Kebanyakan orang akan berpendapat bahwa seni adalah masalah selera. Bila ada yang suka dangdut, dan tidak suka rock, maka sah-sah saja. Begitu juga yang suka melukis, tapi tidak suka teater. Atau, suka komedi dan tidak suka tragedi. Tapi apakah keindahan bisa dinilai dengan selera yang sangat subjektif itu? Esai yang ditulis David Hume berjudul Of the Standard of Taste (Dari Standar Selera) menyinggung tentang selera estetis tersebut.

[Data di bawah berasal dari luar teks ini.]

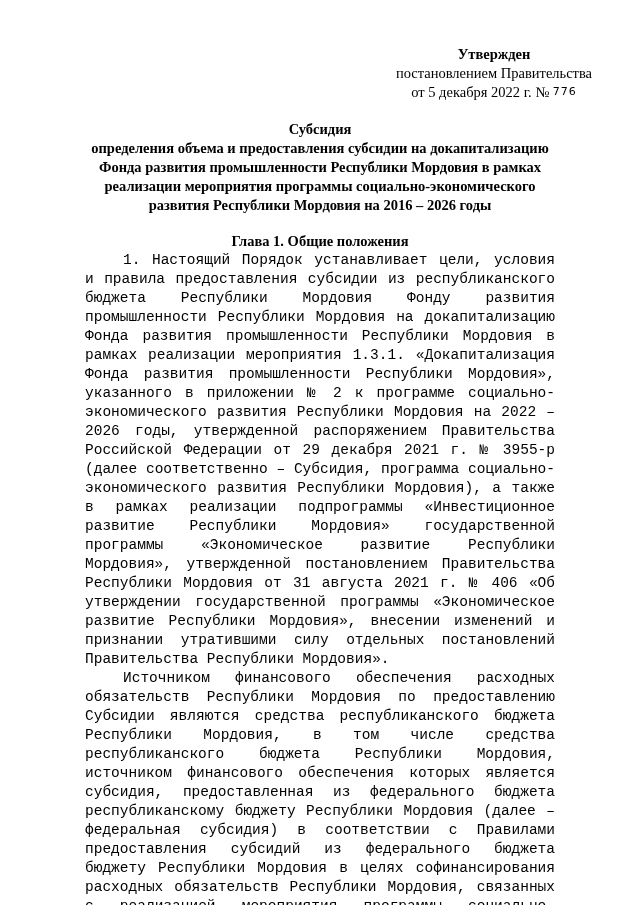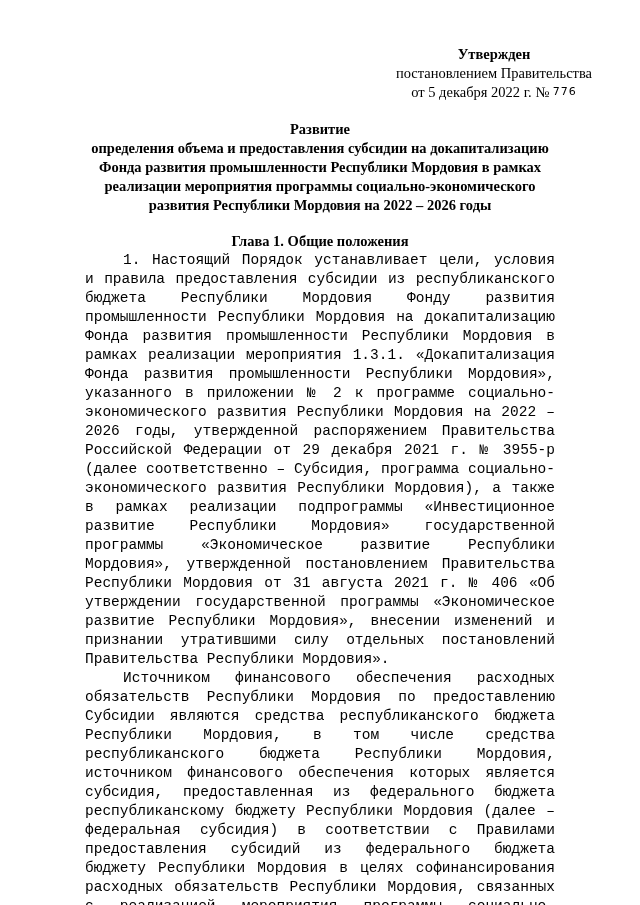--- a/index.html
+++ b/index.html
@@ -66,7 +66,7 @@
   </div>
 
   <div class="title-block">
-    <div>Развитие</div>
+    <div>Субсидия</div>
     <div>определения объема и предоставления субсидии на докапитализацию Фонда развития промышленности Республики Мордовия в рамках реализации мероприятия программы социально-экономического развития Республики Мордовия на 2022 – 2026 годы</div>
   </div>
 

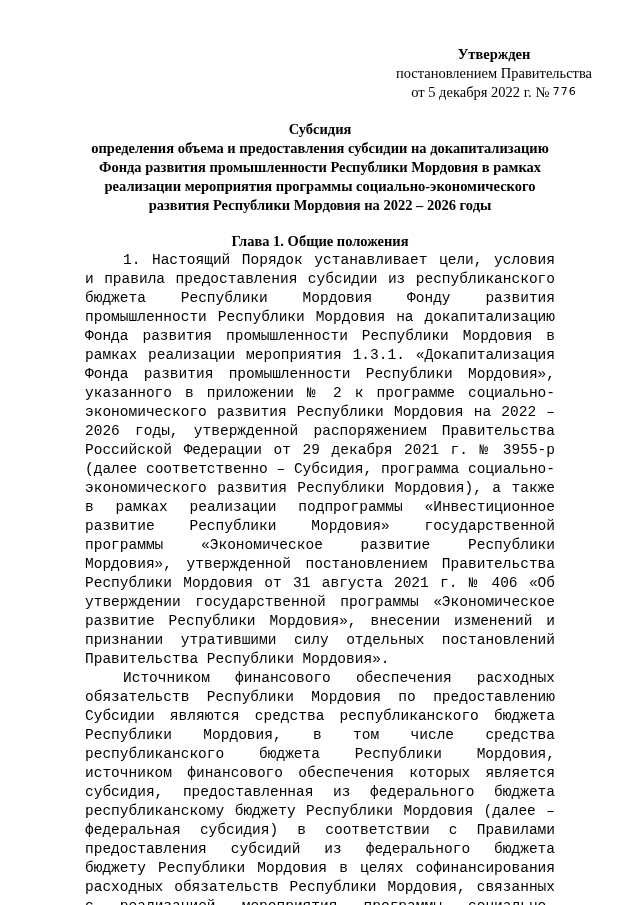--- a/index.html
+++ b/index.html
@@ -67,7 +67,7 @@
 
   <div class="title-block">
     <div>Субсидия</div>
-    <div>определения объема и предоставления субсидии на докапитализацию Фонда развития промышленности Республики Мордовия в рамках реализации мероприятия программы социально-экономического развития Республики Мордовия на 2022 – 2026 годы</div>
+    <div>определения объема и предоставления субсидии на докапитализацию Фонда развития промышленности Республики Мордовия в рамках реализации мероприятия программы социально-экономического развития Республики Мордовия на 2016 – 2026 годы</div>
   </div>
 
   <div class="chapter">Глава 1. Общие положения</div>

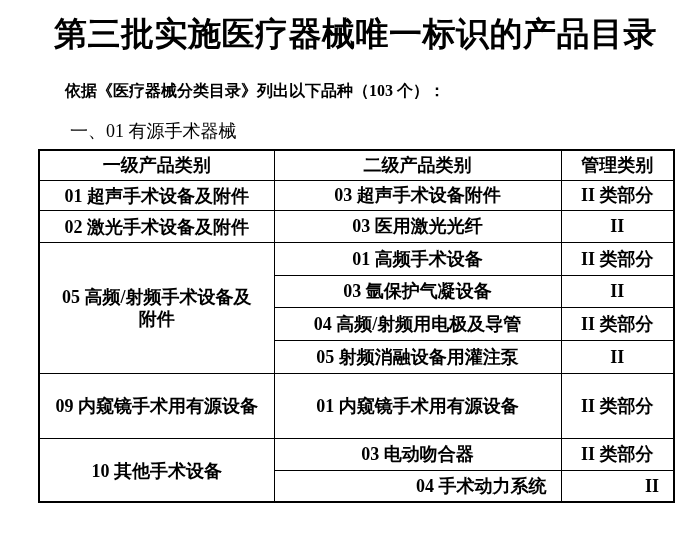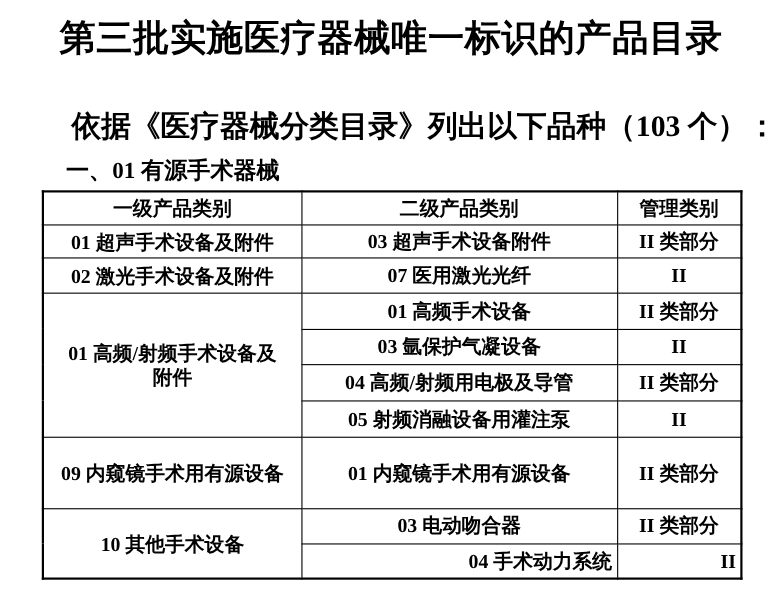--- a/index.html
+++ b/index.html
@@ -26,10 +26,10 @@
     white-space: nowrap;
   }
   .intro-line {
-    margin-top: 48px;
+    margin-top: 24px;
     margin-left: 27px;
     font-weight: 700;
-    font-size: 27px;
+    font-size: 16px;
     line-height: 26px;
     white-space: nowrap;
   }

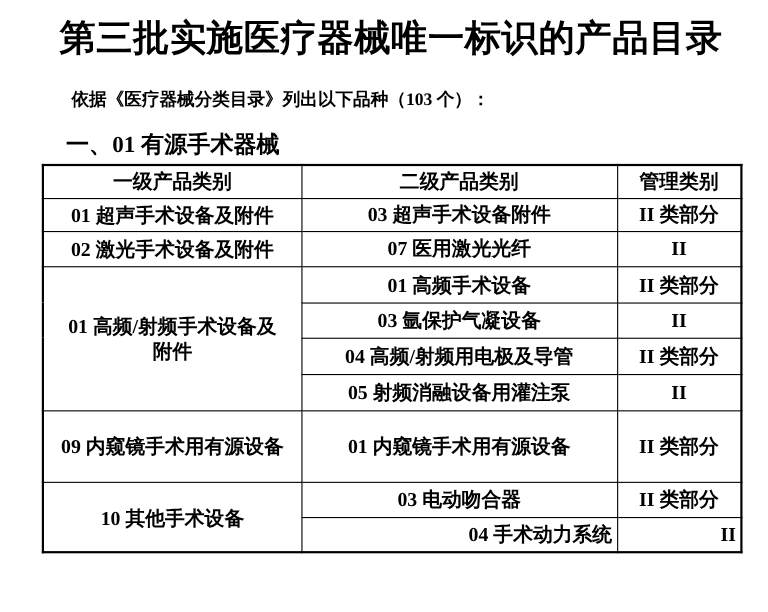--- a/index.html
+++ b/index.html
@@ -35,9 +35,9 @@
   }
   .section-heading {
     margin-top: 14px;
-    margin-left: 22px;
-    font-weight: 700;
-    font-size: 21px;
+    margin-left: 32px;
+    font-weight: 400;
+    font-size: 18px;
     line-height: 26px;
     white-space: nowrap;
   }

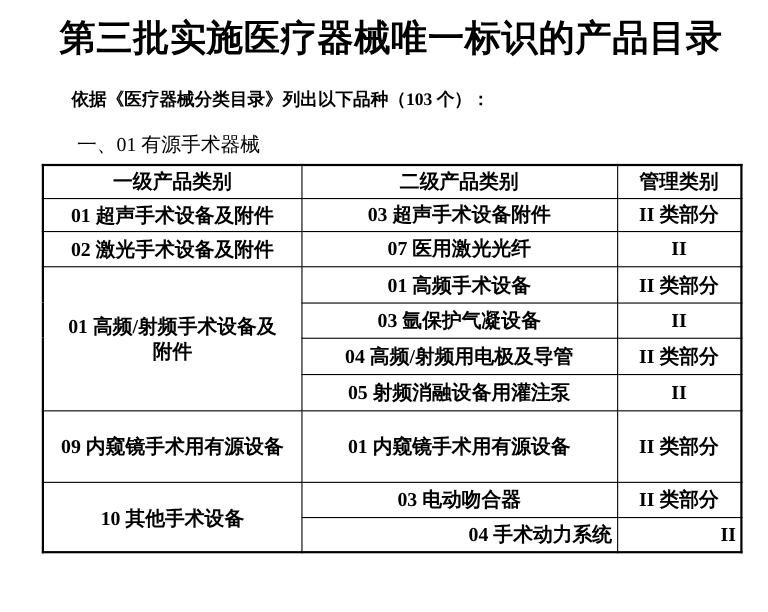--- a/index.html
+++ b/index.html
@@ -58,7 +58,7 @@
     font-size: 18px;
     font-weight: 700;
     line-height: 22px;
-    padding: 1px 4px;
+    padding: 1px 14px;
     overflow: hidden;
   }
   tr.hr  td, tr.hr  th { height: 30px; }

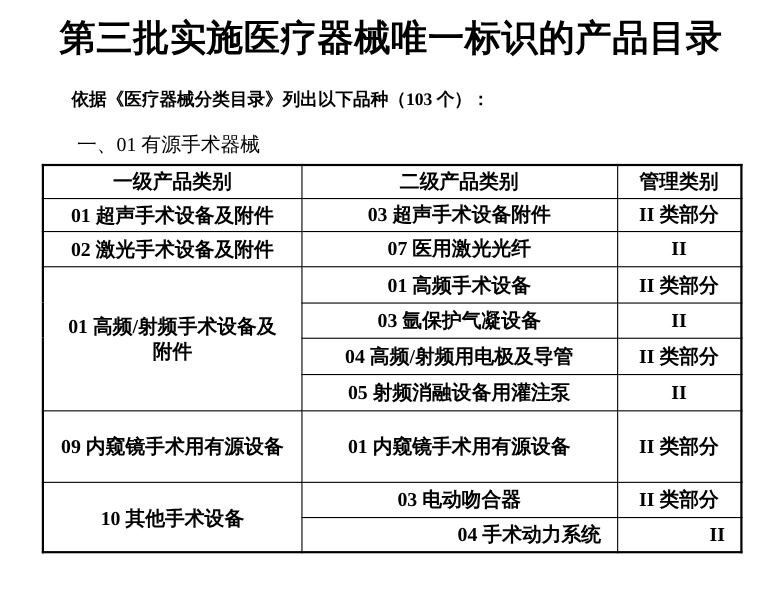--- a/index.html
+++ b/index.html
@@ -109,7 +109,7 @@
 
       <tr class="r2">
         <td><span class="wrapcell">02 激光手术设备及附件</span></td>
-        <td>07 医用激光光纤</td>
+        <td>03 医用激光光纤</td>
         <td>II</td>
       </tr>
 

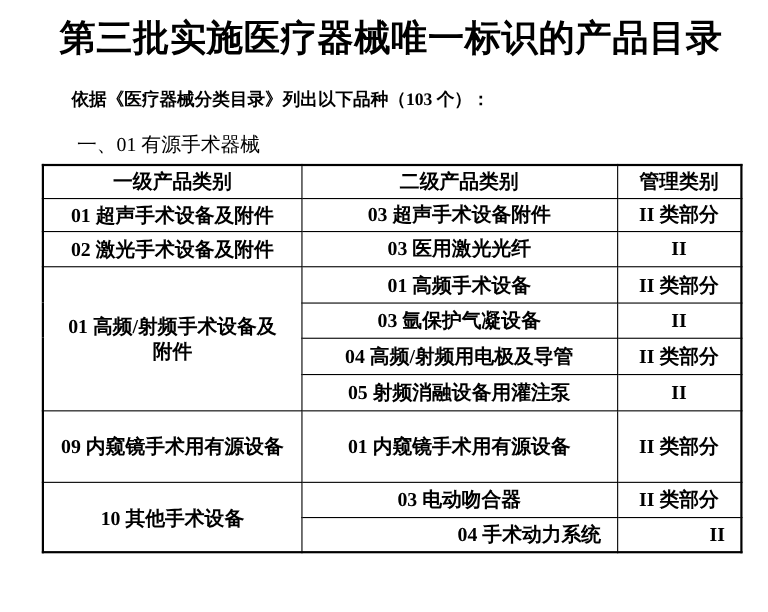--- a/index.html
+++ b/index.html
@@ -114,7 +114,7 @@
       </tr>
 
       <tr class="r3">
-        <td rowspan="4"><span class="wrapcell">01 高频/射频手术设备及附件</span></td>
+        <td rowspan="4"><span class="wrapcell">05 高频/射频手术设备及附件</span></td>
         <td>01 高频手术设备</td>
         <td>II 类部分</td>
       </tr>

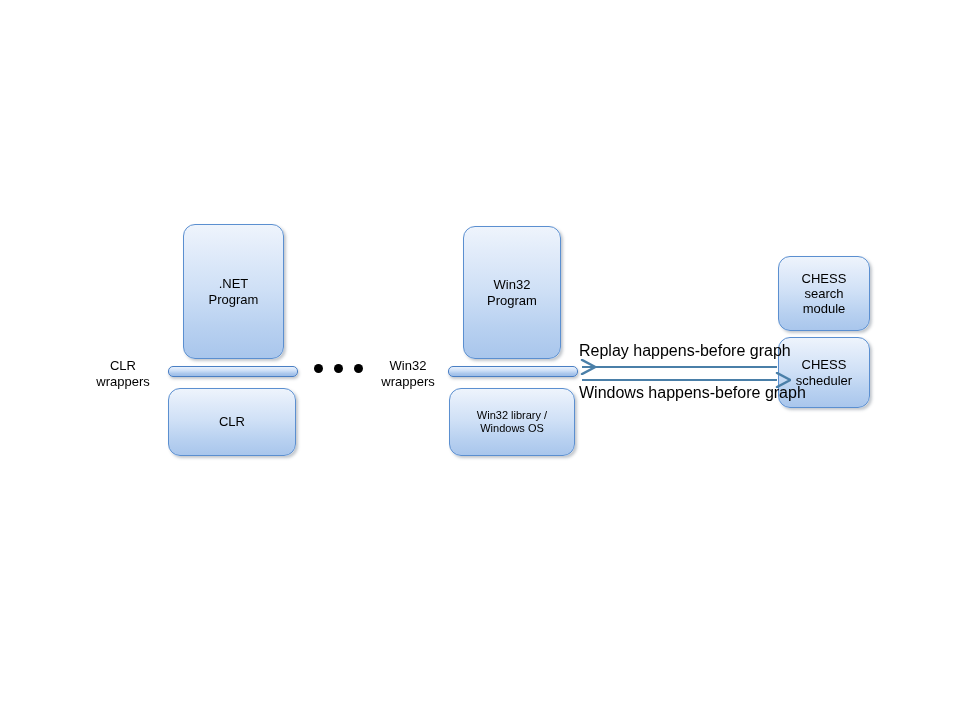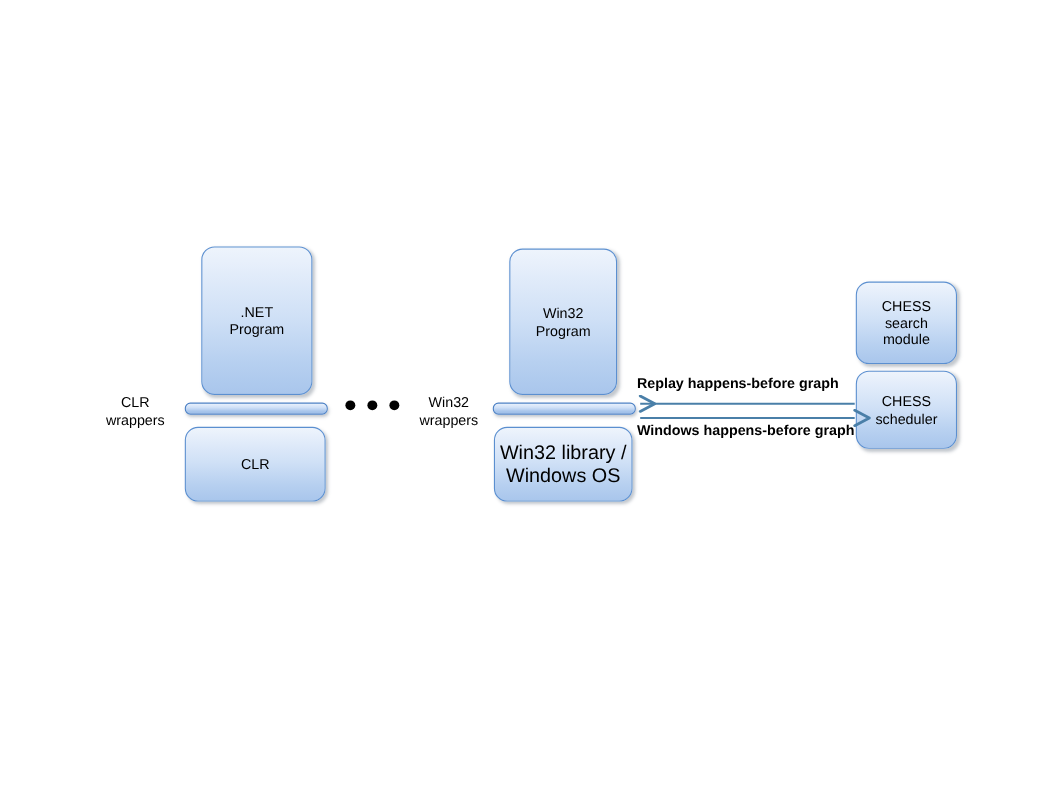--- a/index.html
+++ b/index.html
@@ -78,13 +78,12 @@
   }
   .arrow-label {
     position: absolute;
-    font-size: 13px;
+    font-size: 16px;
     line-height: 1.1;
     text-align: left;
     white-space: nowrap;
     color: #000;
     user-select: none;
-    font-weight: bold;
   }
 
   

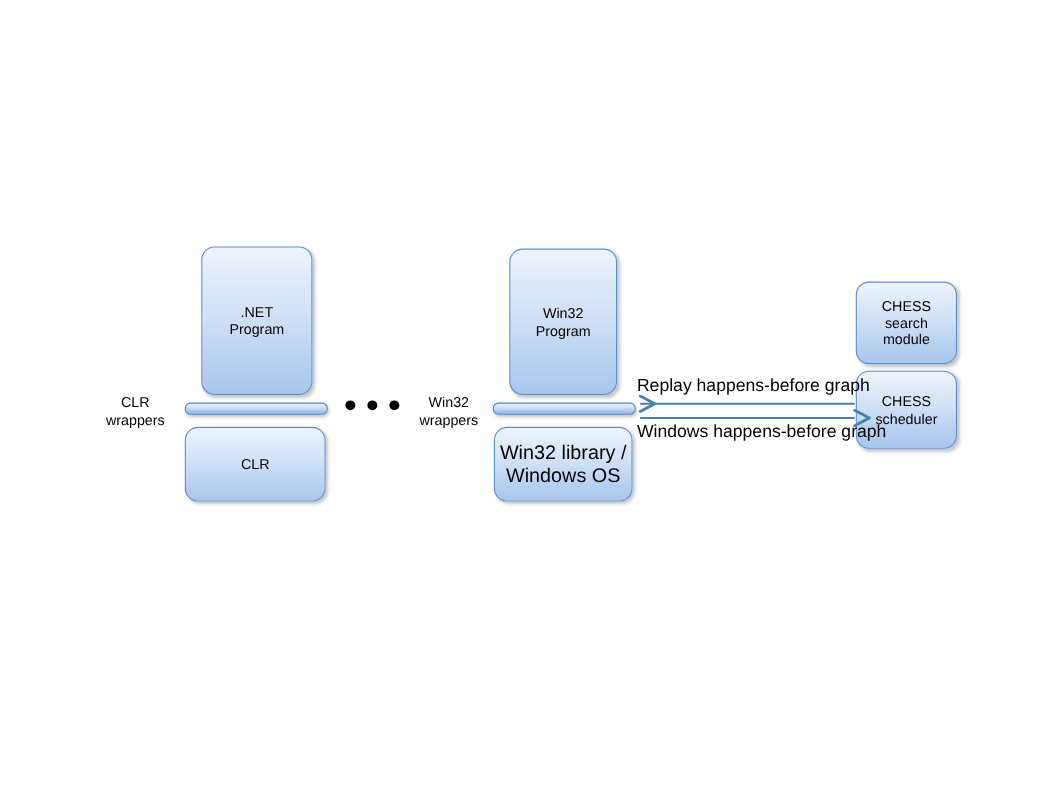--- a/index.html
+++ b/index.html
@@ -142,7 +142,7 @@
 
   <div class="wrapper-bar" id="bar-win32-wrappers" style="left:432px; top:366px; width:130px; height:11px;"></div>
 
-  <div class="node" id="node-win32-library" style="left:433px; top:388px; width:126px; height:68px; font-size:18px;">
+  <div class="node" id="node-win32-library" style="left:433px; top:388px; width:126px; height:68px; font-size:11px;">
     <span class="label">Win32 library /
 Windows OS</span>
   </div>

Hume menulis tentang adanya “pernyataan faktual” yang bisa dibenarkan, juga bisa disalahkan, karena bisa diuji secara empiris. Tapi, ada pula “pernyataan estetis” yang untuk membenarkan atau menyalahkannya menggunakan metode yang jauh berbeda ketimbang pernyataan faktual. Untuk lebih mengenalinya, lihat kalimat berikut ini:
“Ada sebuah lukisan di ruang tamu, dan lukisan itu sangat indah.”
Pertanyaannya, apakah kalimat ini pernyataan fakta atau sebuah pernyataan estetis. Bila dikaji dengan pendekatan linguistik, rasanya tidak ada yang salah dengan kalimat itu. Masalahnya terletak ketika kalimat itu akan dimasukkan ke kategori pernyataan faktual, ataukah pernyataan estetis.